Simpson Roderick H W
University of Calgary, Calgary, Alberta T2N 2T9, Canada.
Head Neck Pathol. 2013 Jul;7 Suppl 1(Suppl 1):S48-58. doi: 10.1007/s12105-013-0456-x. Epub 2013 Jul 3.
Salivary duct carcinoma (SDC) is an aggressive primary salivary malignancy which microscopically resembles high-grade ductal carcinoma of the breast, with both in situ and invasive patterns. It is typically found in older men, most often in the parotid. It can arise de novo or as the malignant component of carcinoma ex pleomorphic adenoma. SDC is generally a hematoxylin and eosin stain-based diagnosis, with special stains and immunohistochemistry acting mainly in a confirmatory role. Other than epithelial markers, SDC expresses androgen receptors in most cases, with true HER2 positivity seen in about 15 %. Based on these data and analogous to similar schemes in the breast, it is suggested that SDCs can be classified into three main groups: luminal androgen receptor positive, HER2+ and basal phenotype. This may form the basis for prognostic information and new therapeutic possibilities. In addition to the usual type of SDC, a few less common morphological variants have been reported: papillary, micropapillary, mucin-rich, sarcomatoid and oncocytic, as well as pure in situ cases.

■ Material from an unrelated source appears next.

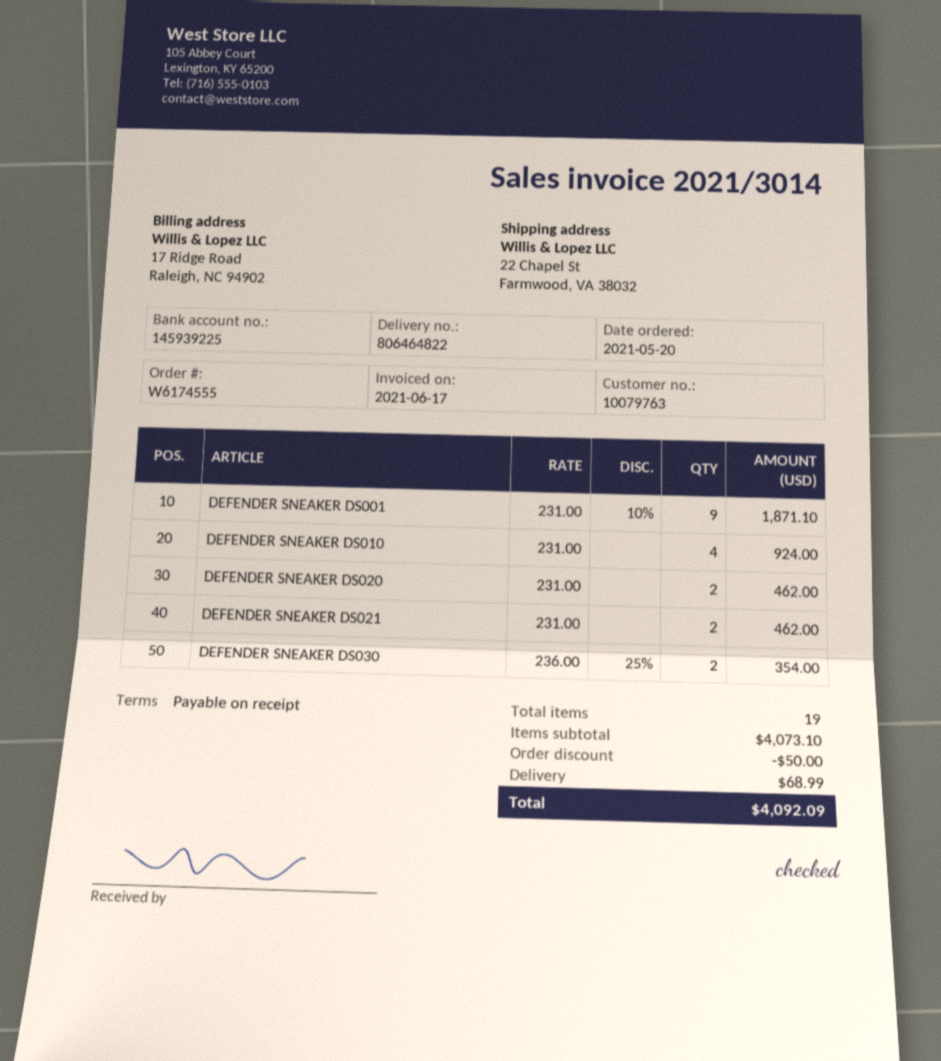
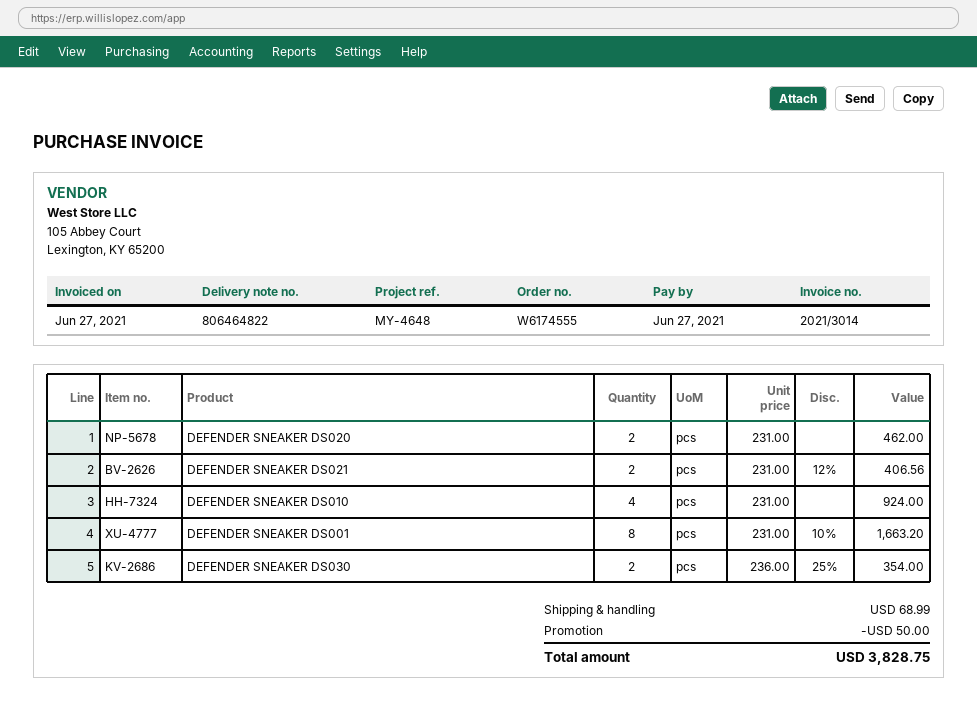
invoice date: 2021-06-17 -> 2021-06-27
DEFENDER SNEAKER DS001: 9 x 231.00 - 10% = 1871.10 -> 8 x 231.00 - 10% = 1663.20
DEFENDER SNEAKER DS021: 2 x 231.00 = 462.00 -> 2 x 231.00 - 12% = 406.56
total: 4092.09 -> 3828.75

涎腺导管癌(SDC)是一种侵袭性原发性涎腺恶性肿瘤,在显微镜下类似于乳腺高级别导管癌,具有原位和浸润性模式。它通常见于老年男性,最常见于腮腺。它可原发发生,也可作为多形性腺瘤癌变的恶性成分出现。SDC一般基于苏木精和伊红染色进行诊断,特殊染色和免疫组化主要起辅助确诊作用。除上皮标志物外,SDC在大多数情况下表达雄激素受体,约15%表现为真正的HER2阳性。基于这些数据并类似于乳腺的类似分类方案,建议将SDC分为三个主要组:管腔雄激素受体阳性、HER2阳性和基底表型。这可能为预后信息和新的治疗可能性奠定基础。除了常见类型的SDC外,还报道了一些不太常见的形态学变异:乳头状、微乳头状、富含黏液、肉瘤样和嗜酸性,以及纯原位病例。